Input data:
╭──

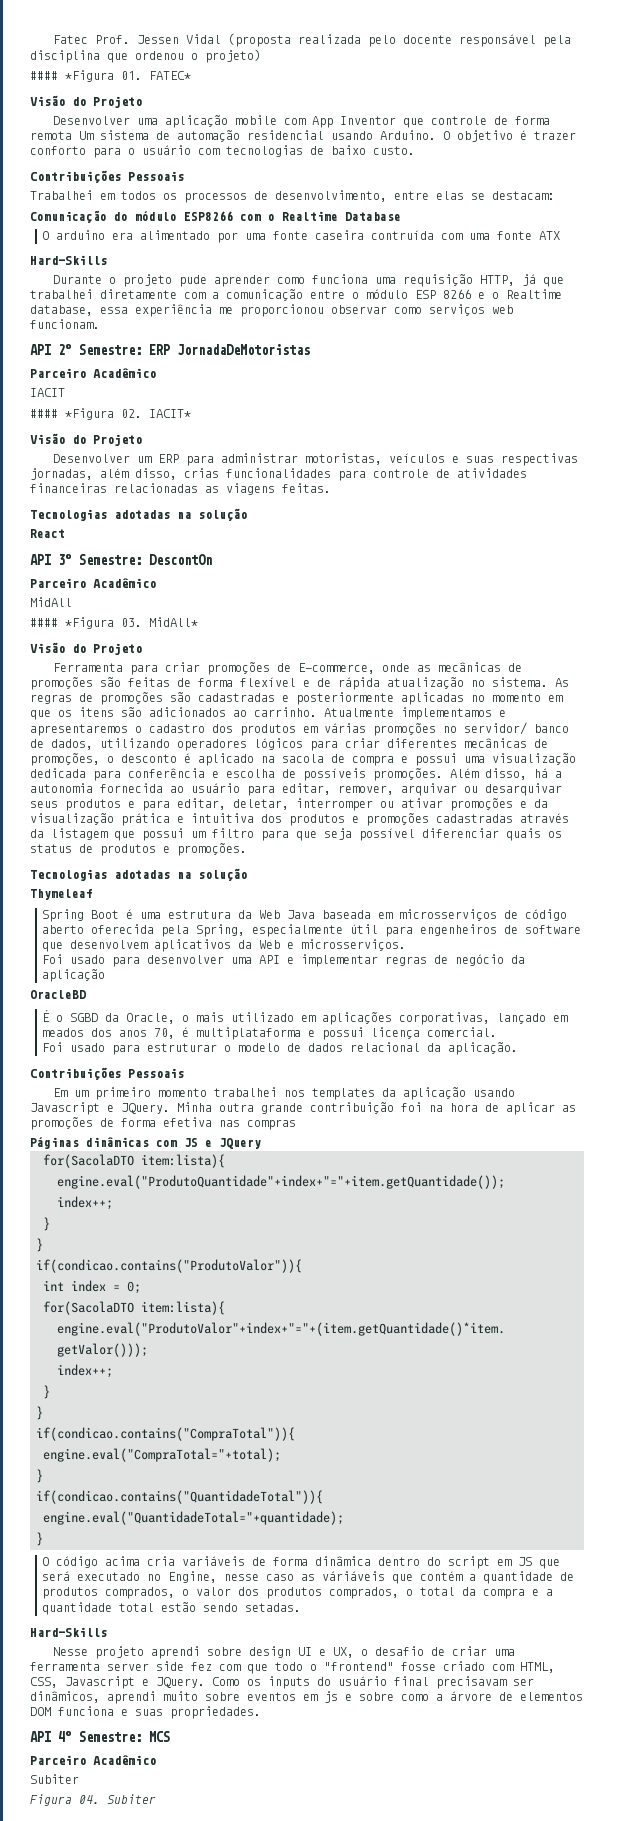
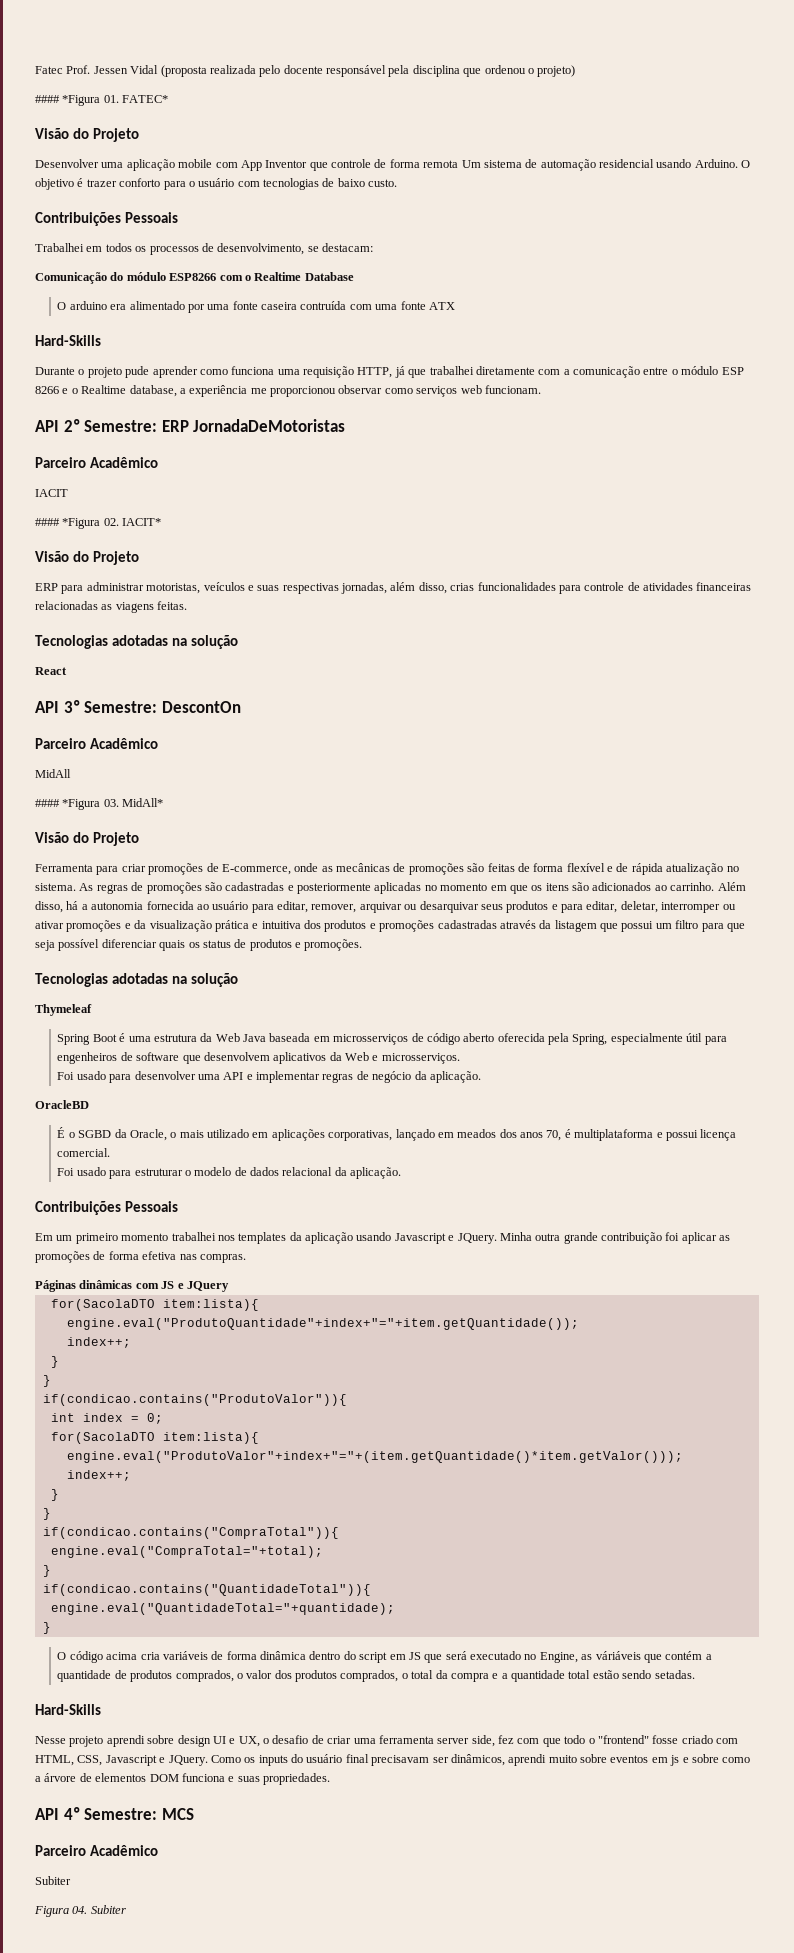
- Trabalhei em todos os processos de desenvolvimento, entre elas se destacam:
+ Trabalhei em todos os processos de desenvolvimento, se destacam:
- Durante o projeto pude aprender como funciona uma requisição HTTP, já que trabalhei diretamente com a comunicação entre o módulo ESP 8266 e o Realtime database, essa experiência me proporcionou observar como serviços web funcionam.
+ Durante o projeto pude aprender como funciona uma requisição HTTP, já que trabalhei diretamente com a comunicação entre o módulo ESP 8266 e o Realtime database, a experiência me proporcionou observar como serviços web funcionam.
- Desenvolver um ERP para administrar motoristas, veículos e suas respectivas jornadas, além disso, crias funcionalidades para controle de atividades financeiras relacionadas as viagens feitas.
+ ERP para administrar motoristas, veículos e suas respectivas jornadas, além disso, crias funcionalidades para controle de atividades financeiras relacionadas as viagens feitas.
- Atualmente implementamos e apresentaremos o cadastro dos produtos em várias promoções no servidor/ banco de dados, utilizando operadores lógicos para criar diferentes mecânicas de promoções, o desconto é aplicado na sacola de compra e possui uma visualização dedicada para conferência e escolha de possíveis promoções.
- Foi usado para desenvolver uma API e implementar regras de negócio da aplicação
+ Foi usado para desenvolver uma API e implementar regras de negócio da aplicação.
- Minha outra grande contribuição foi na hora de aplicar as promoções de forma efetiva nas compras
+ Minha outra grande contribuição foi aplicar as promoções de forma efetiva nas compras.
- O código acima cria variáveis de forma dinâmica dentro do script em JS que será executado no Engine, nesse caso as váriáveis que contém a quantidade de produtos comprados, o valor dos produtos comprados, o total da compra e a quantidade total estão sendo setadas.
+ O código acima cria variáveis de forma dinâmica dentro do script em JS que será executado no Engine, as váriáveis que contém a quantidade de produtos comprados, o valor dos produtos comprados, o total da compra e a quantidade total estão sendo setadas.
- Nesse projeto aprendi sobre design UI e UX, o desafio de criar uma ferramenta server side fez com que todo o "frontend" fosse criado com HTML, CSS, Javascript e JQuery.
+ Nesse projeto aprendi sobre design UI e UX, o desafio de criar uma ferramenta server side, fez com que todo o "frontend" fosse criado com HTML, CSS, Javascript e JQuery.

╰──

Task prompt:
Look at the records above. Copy every line where the string "fosse" occurs.

Response to this exercise:
- Nesse projeto aprendi sobre design UI e UX, o desafio de criar uma ferramenta server side fez com que todo o "frontend" fosse criado com HTML, CSS, Javascript e JQuery.
+ Nesse projeto aprendi sobre design UI e UX, o desafio de criar uma ferramenta server side, fez com que todo o "frontend" fosse criado com HTML, CSS, Javascript e JQuery.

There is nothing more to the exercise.